● **Input for this task**
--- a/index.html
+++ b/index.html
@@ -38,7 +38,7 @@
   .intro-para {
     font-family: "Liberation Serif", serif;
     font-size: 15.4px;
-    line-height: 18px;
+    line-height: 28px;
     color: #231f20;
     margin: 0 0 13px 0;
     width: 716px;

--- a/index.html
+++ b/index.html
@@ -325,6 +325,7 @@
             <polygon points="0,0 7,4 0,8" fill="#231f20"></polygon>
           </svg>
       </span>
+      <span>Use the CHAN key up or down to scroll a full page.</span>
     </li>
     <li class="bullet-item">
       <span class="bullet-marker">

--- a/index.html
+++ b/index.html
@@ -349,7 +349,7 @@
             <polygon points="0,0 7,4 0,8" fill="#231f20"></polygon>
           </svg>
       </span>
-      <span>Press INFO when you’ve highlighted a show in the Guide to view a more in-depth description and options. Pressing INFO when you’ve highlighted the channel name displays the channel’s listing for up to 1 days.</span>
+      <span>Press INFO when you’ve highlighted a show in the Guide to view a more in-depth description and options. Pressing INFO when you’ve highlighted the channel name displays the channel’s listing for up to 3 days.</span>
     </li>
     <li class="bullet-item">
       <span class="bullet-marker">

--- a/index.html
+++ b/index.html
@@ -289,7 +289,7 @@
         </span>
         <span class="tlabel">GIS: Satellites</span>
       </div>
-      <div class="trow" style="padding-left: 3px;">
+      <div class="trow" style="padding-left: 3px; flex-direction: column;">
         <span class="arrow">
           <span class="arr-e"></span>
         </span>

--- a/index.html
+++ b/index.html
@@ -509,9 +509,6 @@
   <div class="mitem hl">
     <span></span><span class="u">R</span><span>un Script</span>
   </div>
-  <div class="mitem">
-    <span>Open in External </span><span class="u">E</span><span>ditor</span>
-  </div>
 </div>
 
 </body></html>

● **Exercise goal**
In the listing above, find every line with the word "more" and copy it.

● **Exercise result**
-      <span>Press INFO when you’ve highlighted a show in the Guide to view a more in-depth description and options. Pressing INFO when you’ve highlighted the channel name displays the channel’s listing for up to 1 days.</span>
+      <span>Press INFO when you’ve highlighted a show in the Guide to view a more in-depth description and options. Pressing INFO when you’ve highlighted the channel name displays the channel’s listing for up to 3 days.</span>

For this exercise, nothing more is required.